Effects of a Novel Neurofeedback Protocol on ADHD Subcomponents (NFB@HOME)

November 28, 2023 updated by: Nader Perroud, University Hospital, Geneva

Effect of Long-lasting EEG-Neurofeedback on Attention Control and Impulsivity in Adult Attention-Deficit/Hyperactivity Disorder (ADHD)

Mounting evidence suggests that closed-loop brain-training, commonly known as neurofeedback (NFB), may represent a new therapeutic opportunity for patients with Attentional Deficit/Hyperactivity Disorder (ADHD), which manifests as difficulties with attention and inhibitory control. In this context, the investigators have focused on an attention-enhancing form of NFB based on the EEG alpha rhythm, known to influence sensory detection and attention. In light of recent evidence showing that both attention and impulsivity can be modified with a single-session of alpha-NFB, the objective is to determine whether these effects stabilize in the long-term, after multiple, daily sessions of training at home.

A short- (single-session) and a long-term (multi-session) experimental design will be used to collect EEG, behavioral, and clinical data pre-to-post NFB. The single-blind study will recruit 48 adult ADHD participants randomly assigned to either NEUROFEEDBACK or CONTROL groups. Each participant will undergo individual at home sessions of 45-minute video-replay of popular television (TV) series while recording their 1-channel EEG (30 sessions, 5 sessions/week, 6 weeks total). In the NEUROFEEDBACK group, self-regulation of alpha rhythm will be reflected in the dynamically varying opacity of the video-replay window, i.e. the window would turn lighter/darker and reveal/obscure video content during episodes of low/high alpha amplitude, respectively. In the CONTROL group, the recording will be passive without real-time EEG neurofeedback (i.e. constant brightness and volume). Before and after at home training, each participant will have two visits in the lab: (1) complete clinical and neuropsychological evaluation and (2) EEG session including resting state and task-related EEG before and after a short NFB intervention (30 minutes). For the CONTROL group participants, the latter will be replaced by a sham intervention utilizing non-contingent feedback.

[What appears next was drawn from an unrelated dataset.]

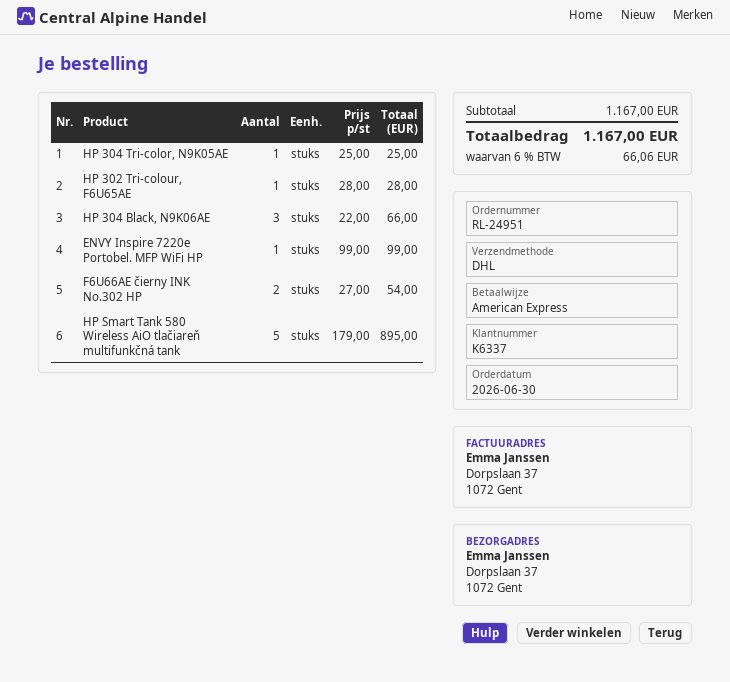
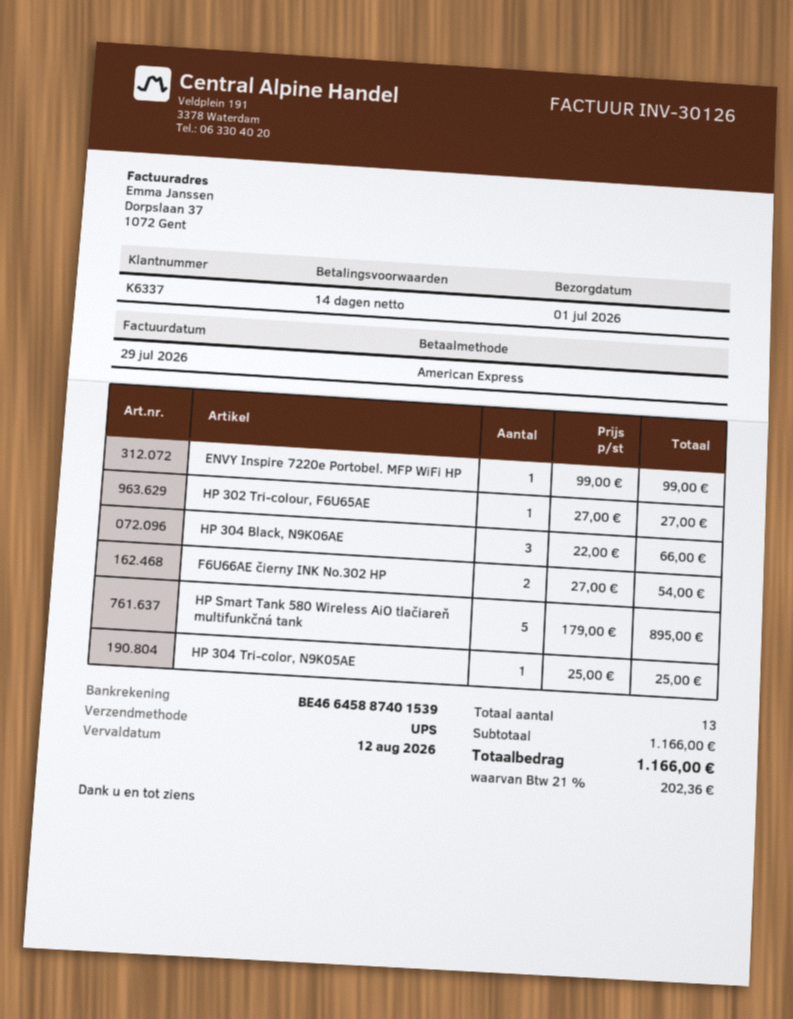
shipping method: DHL -> UPS
HP 302 Tri-colour, F6U65AE: 1 x 28.00 = 28.00 -> 1 x 27.00 = 27.00
subtotal: 1167.00 -> 1166.00
tax: 6% = 66.06 -> 21% = 202.36
total: 1167.00 -> 1166.00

Given that stronger alpha rhythmicity is associated with increases in inhibitory/excitatory balance, it is expected that alpha-NFB (i) will homeostatically normalize alpha rhythm power and (ii) the degree of normalization will be a dimensional predictor of individual improvement in behavioral and clinical measures of executive function, impulsivity and inattention. These results should lay the foundation for building neurocognitive treatments, by harnessing neuroplasticity mechanisms intrinsic to the brain.

Study Overview

Status

Active, not recruiting

Conditions

Intervention / Treatment

Study Type

Interventional

Enrollment (Actual)

5

Phase

  • Not Applicable

Contacts and Locations

This section provides the contact details for those conducting the study, and information on where this study is being conducted.

Study Locations

  • Switzerland
      • Geneva, Switzerland, 1201
        • University Hospitals of Geneva

Participation Criteria

Researchers look for people who fit a certain description, called eligibility criteria. Some examples of these criteria are a person's general health condition or prior treatments.

Eligibility Criteria

Ages Eligible for Study

18 years to 50 years (Adult)

Accepts Healthy Volunteers

No

Description

Inclusion Criteria:

  • Clinical diagnosis of ADHD
  • Currently stabilized (euthymic)
  • General good health
  • Normal or corrected-to normal visual acuity

Exclusion Criteria:

  • Mood Disorders
  • PTSD
  • Borderline Personality Disorder
  • Substance Use Disorder
  • Structural Brain Abnormalities
  • Cerebrovascular Disease
  • Epilepsy
  • Stroke
  • Head Trauma
  • Cardiovascular Disease
  • Renal Failure
  • Hepatic Dysfunction
  • Impaired visual acuity

Study Plan

This section provides details of the study plan, including how the study is designed and what the study is measuring.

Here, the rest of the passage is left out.